— Brief —
Each line from the one containing "subtotal: 4065.76 -> 3949.76" through the end of the entries below must be output exactly; no other line belongs.

# # #

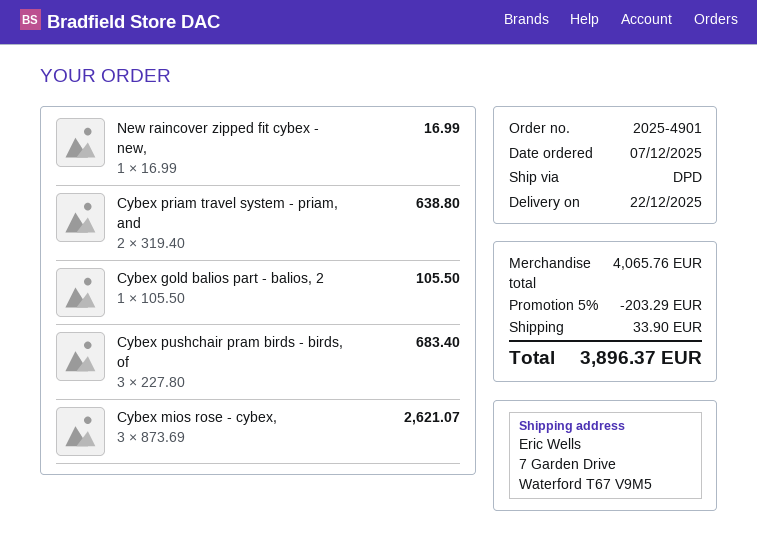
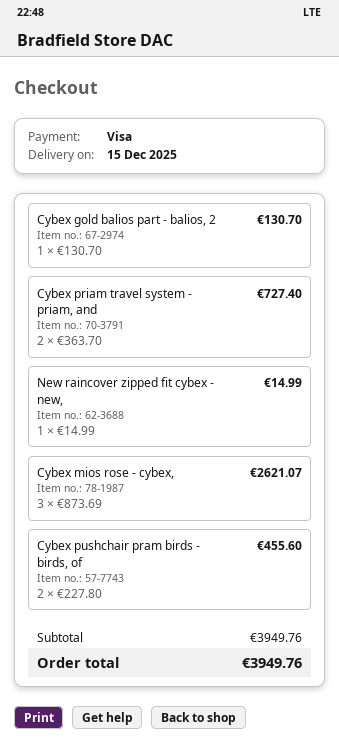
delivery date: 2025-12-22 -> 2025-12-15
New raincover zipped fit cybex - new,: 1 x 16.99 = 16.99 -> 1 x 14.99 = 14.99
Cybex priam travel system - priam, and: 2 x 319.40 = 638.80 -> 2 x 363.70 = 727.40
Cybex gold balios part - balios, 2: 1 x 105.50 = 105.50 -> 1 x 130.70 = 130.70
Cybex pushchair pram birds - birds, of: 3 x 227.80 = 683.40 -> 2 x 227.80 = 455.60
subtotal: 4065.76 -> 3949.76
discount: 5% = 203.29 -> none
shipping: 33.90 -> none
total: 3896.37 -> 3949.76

# # #

— Response area —
subtotal: 4065.76 -> 3949.76
discount: 5% = 203.29 -> none
shipping: 33.90 -> none
total: 3896.37 -> 3949.76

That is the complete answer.